All shows that got cancelled after a season or two because they failed to attract a wide enough audience.
Of course, when you think about it, what's the percentage of normal shows that actually get 3+ seasons?
The difference may not be the percentage but the rabidity of the fanbase.
I haven't watched Agents of SHIELD at all yet, because the early episodes have had an even worse reception on whedonesque.com, though that seems to be improving lately.
Obviously if you just put a product in a store for a certain period of time, only pay attention to the sales numbers, and then try to make claims about the number of potential buyers in a larger population, you're going to have a bad time. (hello selection bias)
But watching out specifically for people with niche preferences in some area is not at all the answer. Barring some very strong data showing otherwise, there's absolutely no reason to suppose that a person with niche movie tastes also has unorthodox tastes in dish cleaning liquids. Now, of course, if you're about to market a Swiffer-lookalike product, whether a certain study participant likes Swiffer is an interesting variable to record. But then, you probably don't need that study all that much in the first place compared to someone who's about to bring to market a bold new product.
And of course this is just basic statistics -- do a good job randomizing your sample, and pick sample size that's large enough for your desired confidence interval.
The idea that the Internet will bring the long tail of products and services is bullshit and shows scant recognition of how economics works.
If anything, the Internet will serve to cut our existing tail shorter.
Appealing to a niche is -- as far as I understood it -- a good way to stand out in a "me too" marketplace.
Assuming the niche is large enough and isn't already satisfied by your competition, the real challenge is retaining those niche customers.
For an web-based product, the customer you do not want is the free user who uses up huge amounts of tech support time.
More like short attention spans more than anything. I mean, how long can someone who's never had diet crystal Pepsi drink until they get bored with it? Or until their friends stop asking them what it is their drinking and hop on the next "cool" product coming to town.
For this to be science, instead of just finding random correlations, they'd have to take those people and see if they _continue_ to buy products that fail.
Otherwise, sure, I have no doubt in any big enough data set, there will be some people that happen to have done whatever you want to find. Doesn't mean there's any predictive power in it.
I suppose I could believe this. But there's probably a lot of ways to interpret that data. And it seems to be about CPGs (not that that makes it worth more or less, just that CPGs have different dynamics than a lot of other industries).
Parallels to software industry: fickle users that don't want to give you negative feedback for fear of discouraging you (when in reality, they may be saving you from blowing your life savings on an ill fated concept)? Be careful with interpreting the results of customer development (or the CPG parallel--focus groups) Certain types of early adopters should be avoided (how does this square with Crossing the Chasm concepts?)
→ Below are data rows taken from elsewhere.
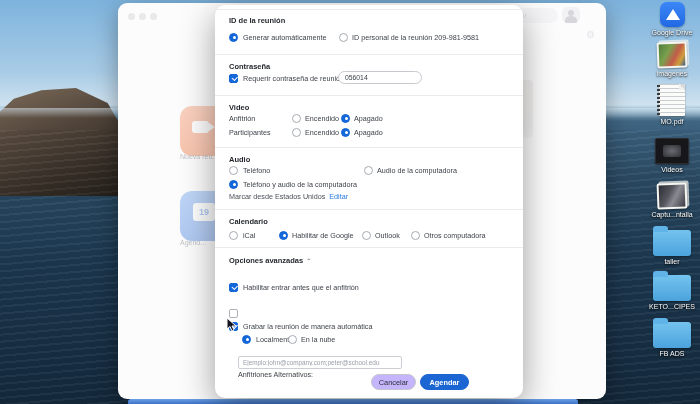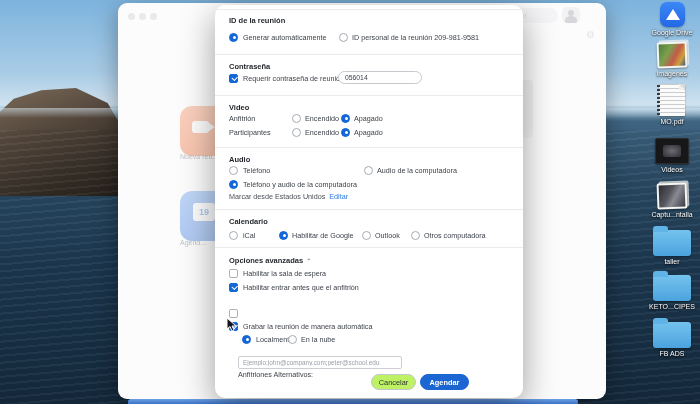--- a/index.html
+++ b/index.html
@@ -66,21 +66,21 @@
   .cb.sel::after { content:""; position:absolute; left:2px; top:1px; width:4px; height:2.5px; border-left:1.2px solid #fff; border-bottom:1.2px solid #fff; transform:rotate(-48deg); }
   .lab { white-space:nowrap; }
   .pwinput { position:absolute; left:123px; top:66px; width:84px; height:13px; border:1px solid #c6c9ce; border-radius:7px; font-size:6.8px; color:#3a3f47; padding:0 6px; font-family:"Liberation Sans",sans-serif; background:#fff; }
   .dial { position:absolute; left:14px; top:187px; color:#4a4f57; }
   .dial a { color:#2a7de1; text-decoration:none; margin-left:4px; }
   .caret { color:#8a8f96; font-size:6px; margin-left:3px; }
   .altlbl { position:absolute; left:23px; top:341px; color:#3a3f47;margin-top:24px; }
   .altinput { position:absolute; left:23px; top:351px; width:164px; height:13px; border:1px solid #ccced3; border-radius:2px; font-size:6.4px; padding:0 4px; color:#3a3f47; font-family:"Liberation Sans",sans-serif; }
   .altinput::placeholder { color:#9aa0a8; }
   .btn { position:absolute; top:369px; height:16px; border-radius:8px; font-size:7.4px; display:flex; align-items:center; justify-content:center; cursor:pointer; font-family:"Liberation Sans",sans-serif; }
-  .btn.cancel { left:156px; width:45px; background:#bef264; border:1px solid #c3c6cb; color:#2b2f36; }
+  .btn.cancel { left:156px; width:45px; background:#c4b5fd; border:1px solid #c3c6cb; color:#2b2f36; }
   .btn.go { left:205px; width:49px; background:#1b66d2; border:1px solid #1b66d2; color:#fff; font-weight:bold; }
 
   .cursor { position:absolute; left:226px; top:317px; z-index:6; }
 </style>
 </head>
 <body>
 
 <div class="desktop">
   <div class="island"></div>
   <div class="wavehaze"></div>
@@ -232,24 +232,20 @@
         <span class="radio"></span>
         <span class="lab">Otros computadora</span>
       </span>
     </div>
 
     <div class="div" style="top:242px"></div>
     <div class="hd" style="top:251px">
       <span>Opciones avanzadas</span><span class="caret">⌃</span>
     </div>
 
-    <div class="row" style="top:263px">
-      <span class="cb"></span>
-      <span class="lab">Habilitar la sala de espera</span>
-    </div>
     <div class="row" style="top:277px">
       <span class="cb sel"></span>
       <span class="lab">Habilitar entrar antes que el anfitrión</span>
     </div>
     <div class="row" style="top:303px">
       <span class="cb"></span>
     </div>
     <div class="row" style="top:316px">
       <span class="cb sel"></span>
       <span class="lab">Grabar la reunión de manera automática</span>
Maybe similar to how some people find themselves consistently in bad relationships, some people find themselves buying products that are doomed to fail time and time again? Perhaps they wonder why they can't just find a good product that's willing to stick around for awhile...
Did anyone else read that as "too drunk or stoned to know the difference"?
Claiming that niche consumers are the kiss of death is obviously news to many makers of luxury goods (and companies like Apple who do not cultivate mass markets but end up creating them because the niche users ended up being right).
Obviously for a mega corp stocking shelves at a B&M store such niches are not going to be viable, but for e-tailer that should be less of an obstacle.
Straight from the "creepy similarities" department:
https://news.ycombinator.com/item?id=7706539
Vocal geek minority supporting your product for righteous reasons means your product will fail.